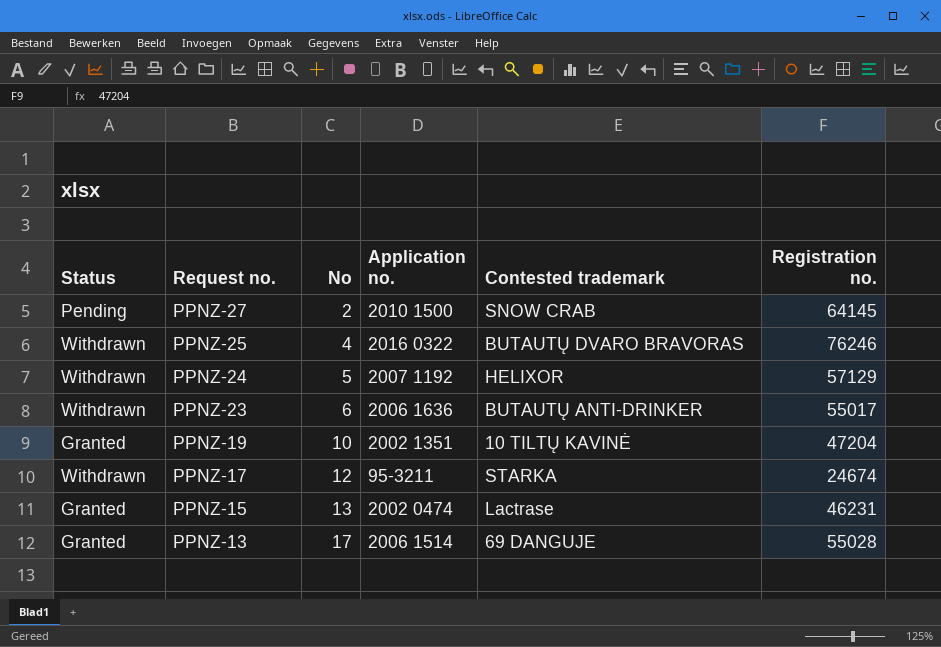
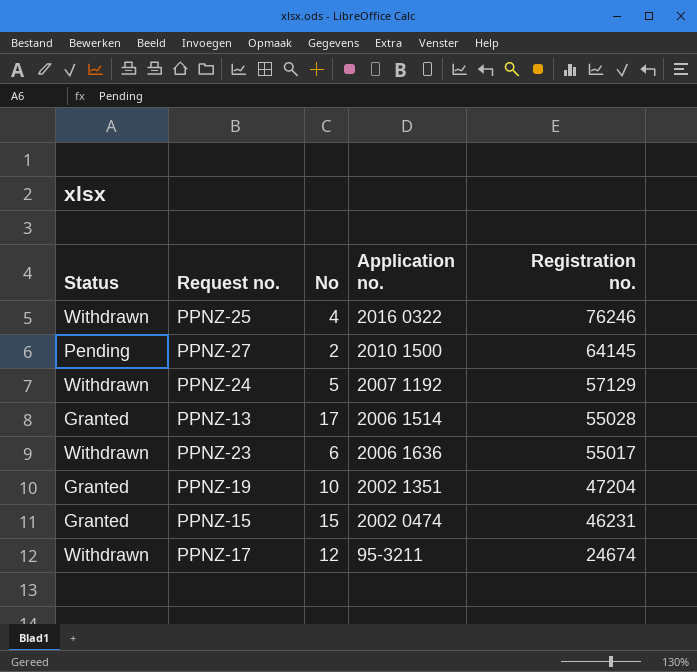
row order: Request no. descending -> Registration no. descending
column Contested trademark | position: 5 -> none
PPNZ-15 | No: 13 -> 15

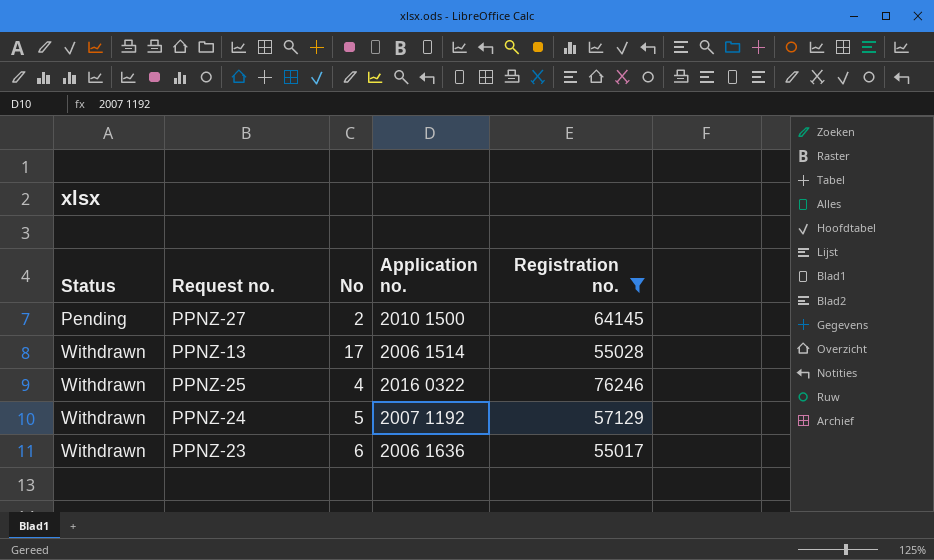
filter: none -> Registration no. >= 55017
row order: Registration no. descending -> Status ascending
PPNZ-13 | Status: Granted -> Withdrawn

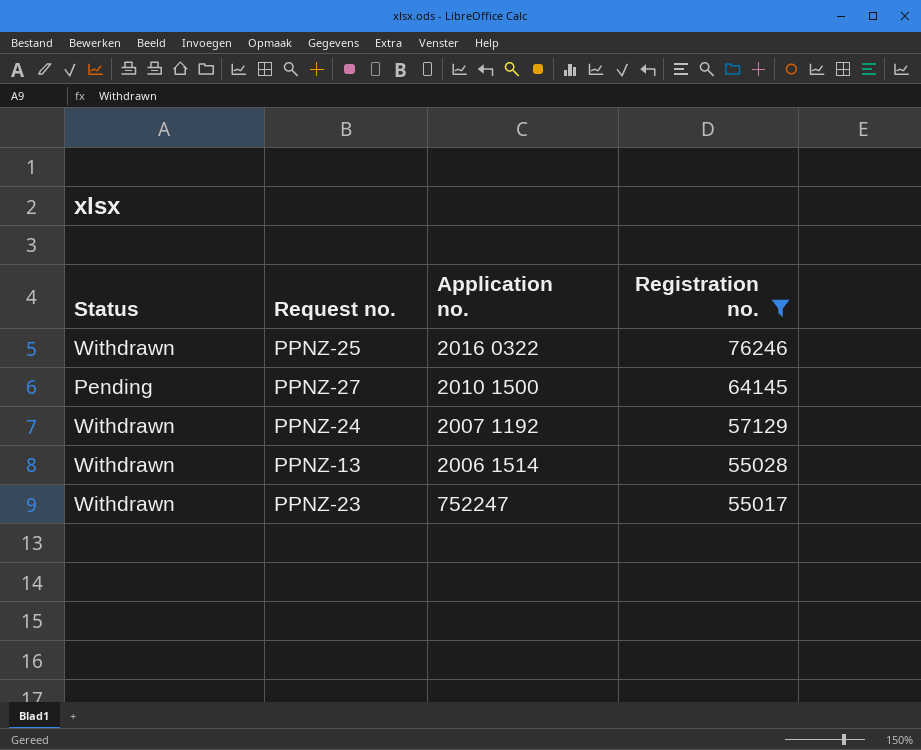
row order: Status ascending -> Registration no. descending
column No | position: 3 -> none
PPNZ-23 | Application no.: 2006 1636 -> 752247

◆ What this task involves ◆
Extract all lines of the records above that include "ascending".

◆ Answer to this exercise ◆
row order: Registration no. descending -> Status ascending
row order: Status ascending -> Registration no. descending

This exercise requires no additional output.